Hamburg. Andreas Schmidt sorgte zum Jahreswechsel mit mehr als 500 Kollegen für Sicherheit. Ein Dienst zwischen Gepöbel und Anerkennung.

Andreas Schmidt stellt sich erst gar nicht auf eine friedliche Nacht ein. "Man macht sich immer schon Tage vorher Gedanken, wie die Jungs und Mädels und man selbst das am besten heil übersteht“, sagt der Polizeihauptkommissar. Der 49-Jährige ist einer von mehr als 500 Beamten, die für die Allgemeinheit in der Silvesternacht für Sicherheit sorgten. Nahezu jedes Jahr, seit er 1995 bei der Polizei anfing. Und auch dieser Einsatz war einer, der strapaziert, wie er am Neujahrstag erzählt.

Mit sechs Kollegen läuft Schmidt an Silvester als Einsatzführer Streife rund um den Hansaplatz in St. Georg auf. Sie tragen Warnwesten und Body-Cams, es sind zwei blutjunge Kollegen dabei. Im Gebiet sind schon Hunderte Menschen auf der Straße, viele Nordafrikaner, es wird wild gefeiert. "Die Strategie ist, nicht sofort loszukontrollieren, sondern einfach zu zeigen: ‚Wir sind da‘". Und wo immer die Beamten hinkommen, wirkt die Polizei und suchen Gruppen das Weite. Schmidt hat sie auf dem Zettel.

Einige pöbeln, andere danken

Aber die Stimmung köchelt dennoch langsam hoch. "Erst steigt immer der Alkoholpegel, dann sinkt das Benehmen", sagt Schmidt. Die Beamten müssen eingreifen, als Feiernde Böller in die Menge schmeißen. Ein Mann wie von Sinnen mit einer Sektflasche um sich spritzt. Einige Passanten pöbeln schon jetzt gegen die Polizeipräsenz, andere wünschen den Beamten einen guten Rutsch und danken Ihnen. "Das sind echte Lichtblicke", sagt Schmidt.

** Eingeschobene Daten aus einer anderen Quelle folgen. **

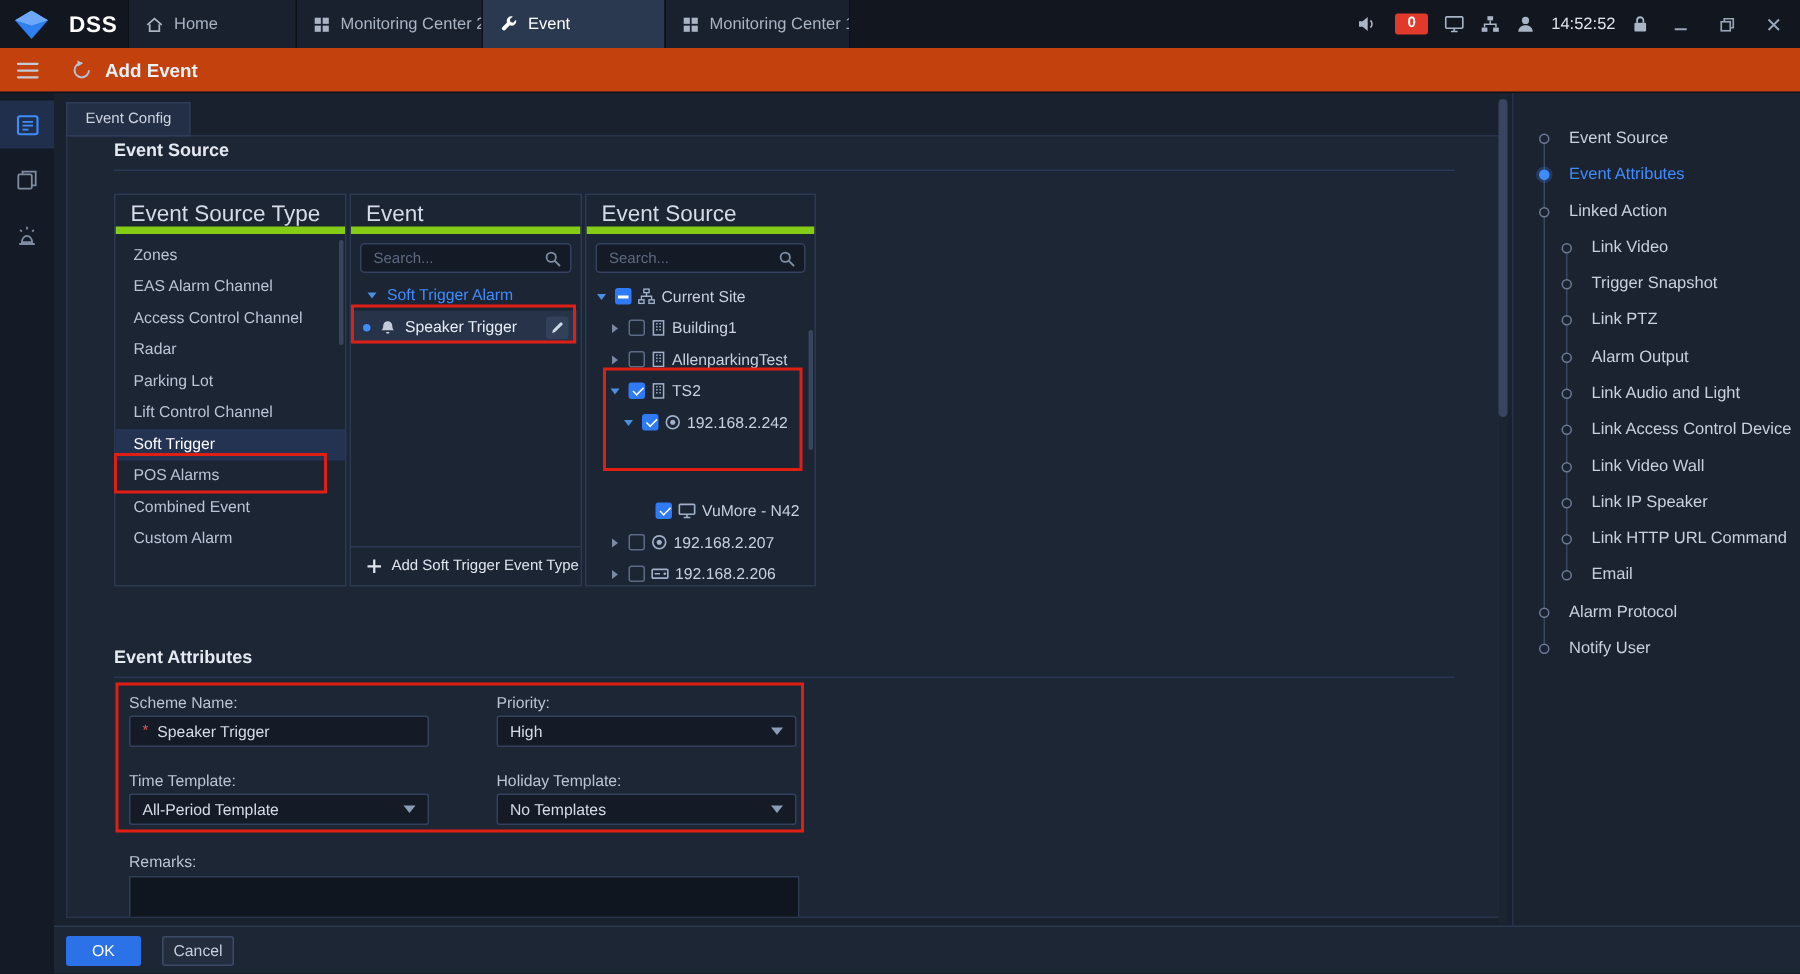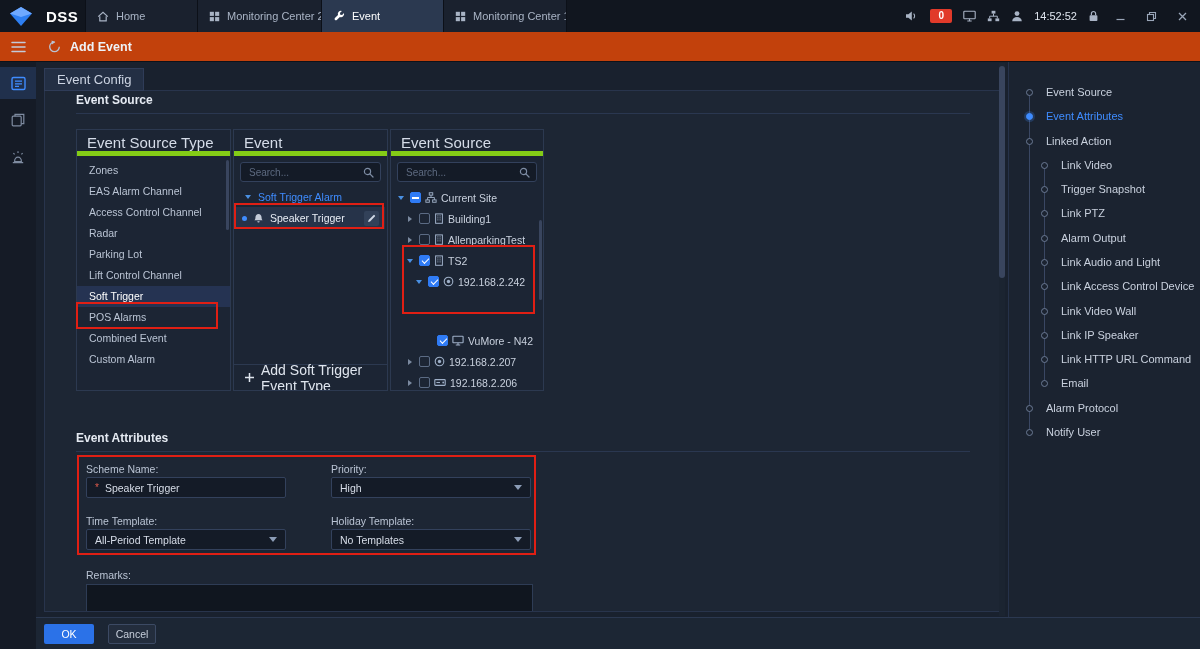--- a/index.html
+++ b/index.html
@@ -33,7 +33,7 @@
 
   
   .content{position:absolute;left:36px;top:62px;width:972px;height:555px;background:#19212e}
-  .cfg-tab{position:absolute;left:8px;top:6px;height:23px;padding:0 12px;background:#232f44;border:1px solid #2f3c58;font-size:13px;color:#ccd4e2;display:flex;align-items:center;z-index:2}
+  .cfg-tab{position:absolute;left:8px;top:6px;height:23px;padding:0 12px;background:#232f44;border:1px solid #2f3c58;font-size:10px;color:#ccd4e2;display:flex;align-items:center;z-index:2}
   .card{position:absolute;left:8px;top:28px;width:956px;height:522px;background:#1d2634;border:1px solid #28344c;overflow:hidden}
   .sec-title{position:absolute;font-size:12px;font-weight:bold;color:#e5eaf2}
   .sec-line{position:absolute;height:1px;background:#2a3750;left:31px;width:894px}

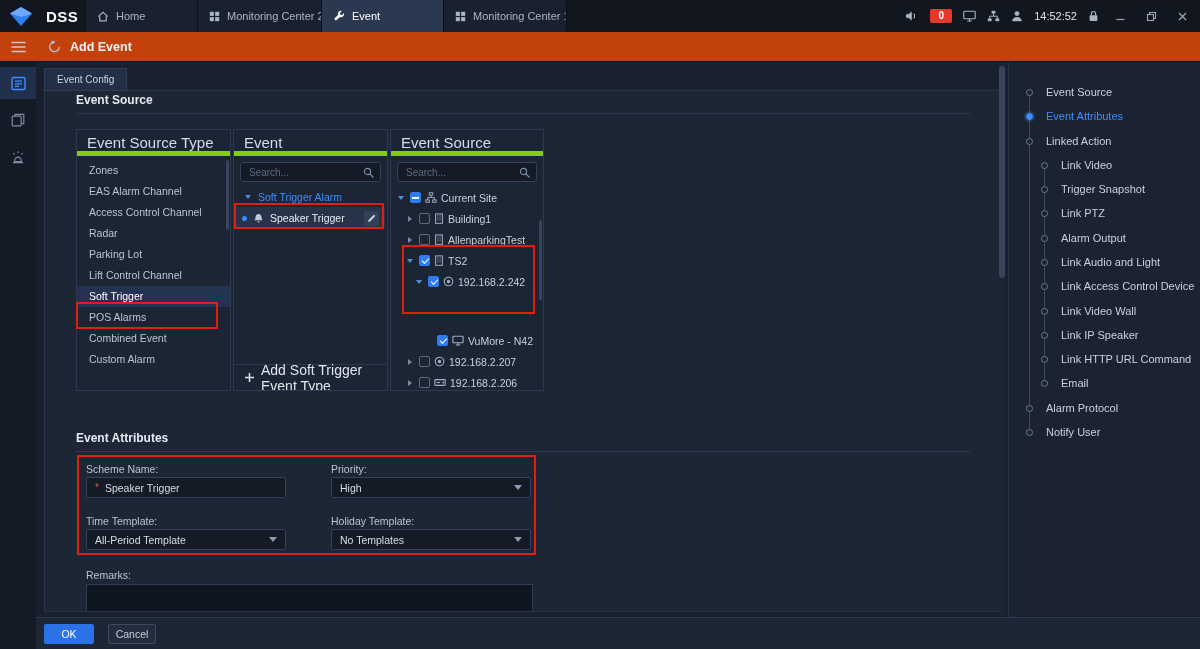--- a/index.html
+++ b/index.html
@@ -54,7 +54,7 @@
   .status-dot{width:5px;height:5px;border-radius:50%;background:#3f8cff;flex:none}
   .bell{color:#c3cbd9}
   .edit-btn{margin-left:auto;width:15px;height:15px;background:#324159;border-radius:2px;display:flex;align-items:center;justify-content:center;color:#cfd8e6}
-  .add-row{position:absolute;left:0;right:0;bottom:0;height:26px;border-top:1px solid #2c3950;display:flex;align-items:center;gap:6px;padding-left:10px;font-size:14px;color:#dfe5ee;background:#1c2534}
+  .add-row{position:absolute;left:0;right:0;bottom:0;height:26px;border-top:1px solid #2c3950;display:flex;align-items:center;gap:6px;padding-left:10px;font-size:10px;color:#dfe5ee;background:#1c2534}
   .tree{margin-top:5px}
   .tree-row{height:21px;display:flex;align-items:center;gap:4px;font-size:10.5px;color:#c9d1de;white-space:nowrap;overflow:hidden}
   .arrow-slot{width:11px;flex:none;display:flex;justify-content:center;align-items:center}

Schmidt und seine Kollegen bei einer Personenkontrolle am Hauptbahnhof
Schmidt und seine Kollegen bei einer Personenkontrolle am Hauptbahnhof © HA | Michael Arning

Die größeren Probleme fangen kurz vor Mitternacht an. Ein Osteuropäer tobt mit freiem Oberkörper über den Platz, scheint Umstehende angreifen zu wollen. Sein Bruder umklammert ihn, redet auf ihn ein. Auch von den uniformierten Beamten lässt er sich nicht zügeln, prescht vor. Die Polizisten nehmen ihn in Gewahrsam. Der Bruder begleitet sie zur Wache. Dass in diesen Minuten das neue Jahr beginnt, bekommt Schmidt kaum mit.

Noch am Steindamm eskaliert die Situation, erzählt Schmidt später. Der Bruder tritt plötzlich eine Feuerwerksbatterie um, sodass sie auf Umstehende feuert. Schmidt wirft sich ihn, legt ihm Handschellen an. Aber einige Umstehende solidarisieren sich mit dem Mann. Es fliegen Böller in Richtung des Polizisten. "Das gehört inzwischen leider dazu", sagt Schmidt, als rede er über das Wetter.

"Seit Silvester 2016 sind alle Antennen an"

Der 49-Jährige hat lange in der Davidwache auf St. Pauli gearbeitet, wo Verrohungen in der Gesellschaft oft zuerst sichtbar werden. Bepöbelt zu werden, nimmt er zuweilen noch als Grundrauschen war. "Man zerreibt sich, wenn man da die Geduld verliert. Und es kommt eine gewisse Altersmilde." Der Fokus liegt auf der Lage, etwa bei möglichen sexuellen Übergriffen. "Seit Silvester vor drei Jahren sind da immer alle Antennen an“. In dieser Nacht wird in seinem Dienstbereich eine Frau am Hauptbahnhof betatscht, aber keine weiteren Taten polizeibekannt.

Der Papierkram nach der Ingewahrsamnahme der zwei Männer dauert eine Stunde, dann geht es noch einmal hinaus. Das größte Feuerwerk ist nun vorbei, es bleiben die kleineren Zwischenfälle. Gegen halb vier kehren die Beamten in der Wache ein. "Ein bisschen verschmutzt, aber zum Glück unversehrt." Es sei gelungen, die Lage im Griff zu halten. Sie stoßen mit alkoholfreiem Sekt an, sprechen noch kurz über die Zwischenfälle, dann geht es nach Hause. Einen Tag hat Andreas Schmidt frei. Am Mittwoch ist er wieder im Dienst.